Take your research argument, a popular one. Still, most medical research in this country today is done through our University system and it is mostly (if not nearly entirely) publicly funded (which includes charity - bolstered by tax policy as you described). The private (multi-national) pharmaceutical industry operating in this country has become so focused on profits and ROE that they've become counter-productive as expeditures directly relate to healthcare research. Did you read my piece on drug advertising? That aspect is like a metaphor for the entire industry. There are very few other countries that allow such to exist - for very good reason. To make the assumption that very smart dedicated people will stop pursuing careers in medical research because they won't make mega dollars at some corporation is unreasonable and doesn't reflect human behavior accurately. I would venture many if not most of those kinds of people hate working for such companies (simply because of the pressures for profits and ROE), are less productive, and work shorter careers because they can't wait to get out of that atmosphere (I clearly and personally empathize with that).

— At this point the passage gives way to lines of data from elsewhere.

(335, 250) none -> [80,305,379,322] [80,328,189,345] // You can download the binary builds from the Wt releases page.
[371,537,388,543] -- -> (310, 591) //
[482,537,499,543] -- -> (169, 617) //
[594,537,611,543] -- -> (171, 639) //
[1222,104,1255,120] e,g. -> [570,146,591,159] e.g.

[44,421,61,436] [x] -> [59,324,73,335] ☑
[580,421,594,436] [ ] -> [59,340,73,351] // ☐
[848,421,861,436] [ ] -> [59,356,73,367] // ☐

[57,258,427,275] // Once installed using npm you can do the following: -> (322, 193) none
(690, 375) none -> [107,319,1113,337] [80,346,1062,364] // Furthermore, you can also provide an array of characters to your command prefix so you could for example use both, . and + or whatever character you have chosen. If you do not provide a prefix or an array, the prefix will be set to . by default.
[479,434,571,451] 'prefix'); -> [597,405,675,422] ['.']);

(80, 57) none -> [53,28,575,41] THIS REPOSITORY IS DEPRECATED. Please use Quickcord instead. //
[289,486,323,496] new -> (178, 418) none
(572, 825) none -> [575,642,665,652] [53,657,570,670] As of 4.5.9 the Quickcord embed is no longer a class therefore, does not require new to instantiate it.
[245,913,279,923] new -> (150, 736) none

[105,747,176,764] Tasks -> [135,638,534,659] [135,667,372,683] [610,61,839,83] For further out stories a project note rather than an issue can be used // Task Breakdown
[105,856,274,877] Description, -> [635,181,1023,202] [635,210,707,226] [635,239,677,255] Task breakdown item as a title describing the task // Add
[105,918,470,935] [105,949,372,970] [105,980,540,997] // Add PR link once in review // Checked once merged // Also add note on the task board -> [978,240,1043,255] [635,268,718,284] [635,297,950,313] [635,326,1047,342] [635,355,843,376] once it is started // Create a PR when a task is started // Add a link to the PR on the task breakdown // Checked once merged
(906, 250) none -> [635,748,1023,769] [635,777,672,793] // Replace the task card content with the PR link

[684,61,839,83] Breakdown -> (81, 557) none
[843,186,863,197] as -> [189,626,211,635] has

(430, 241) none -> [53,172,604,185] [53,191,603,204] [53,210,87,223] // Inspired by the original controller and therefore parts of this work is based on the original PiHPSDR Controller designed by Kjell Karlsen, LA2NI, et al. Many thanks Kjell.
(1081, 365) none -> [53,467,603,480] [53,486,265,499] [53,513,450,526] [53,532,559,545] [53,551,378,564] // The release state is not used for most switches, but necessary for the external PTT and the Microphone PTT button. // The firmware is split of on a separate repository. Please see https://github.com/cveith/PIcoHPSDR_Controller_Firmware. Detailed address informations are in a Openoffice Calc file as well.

I don't even think the tax debate is relevant. We pay it one way or the other. For myself alone I pay (with my company subsidized insurance) about $8500 a year in insurance and deductibles. My tax could skyrocket and I'd be no worse off. Although with our system I am also given (at no extra cost) the added anxiety of never knowing if my own insurance costs will eventually outpace my resources or if medical illness or accident to anyone in my family will wipe out my assets. Of course, that may oddly help medical costs, since that kind of stress probably cuts years off of people's lives.

You provide a good Libertarian approach to managing cost, but I really believe that ideal ended in this country a hundred and fifty million people ago, at a time when technology was less complex and the profit aspect of medicine (by comparison to today) didn't really exist. Remember profit is defined as that in excess of fixed and variable expenditures (which includes labor). The healthcare industry in this country today (as I wrote) is almost totally inelastic. The demand side of the equation is currently unaffected by price increase. We either pay, exhaust our resources and have government pay, or decline services and die. There is virtually no impetus in the private sector for efficiency in medical care, because to do so would reduce profits, dollar for dollar. You may wisely refuse an x-ray today, but try doing it when your 85 and drooling in your wheel chair. Besides, you still pay the cost whether it's you getting the x-ray or the crack addict who bumbles into the emergency room. There has to be oversight in an industry which must meet the needs of every human in the country.

Despite what you say, I don't sense you're an 'everyone for himself' kind of guy, where healthcare is only for those smart, clever, and resourceful (or lucky) enough to properly work the system. However, you are correct that if access to adequate healthcare is not considered one of those basic "all men are created equal" inalienable rights (maybe under the “Life” right), then nationalized healthcare has no place in this country. Then you would also need to start advocating the elimination of the publicly supported healthcare already in this country (which is huge - Medicare being the biggest piece - and supplies much of the profit to the private sector) and get ready to start looking like most other third world countries with deformed children begging in the streets with their inalienable right for the pursuit of happiness.

1 comment:

Barbara L. Spoerl said...

Jay, I have just read your "Exchange on Healthcare"
I found it very thoughtful and insightful.
I plan to share it with several friends. Thanks for some great "arguments" and points I hadn't considered......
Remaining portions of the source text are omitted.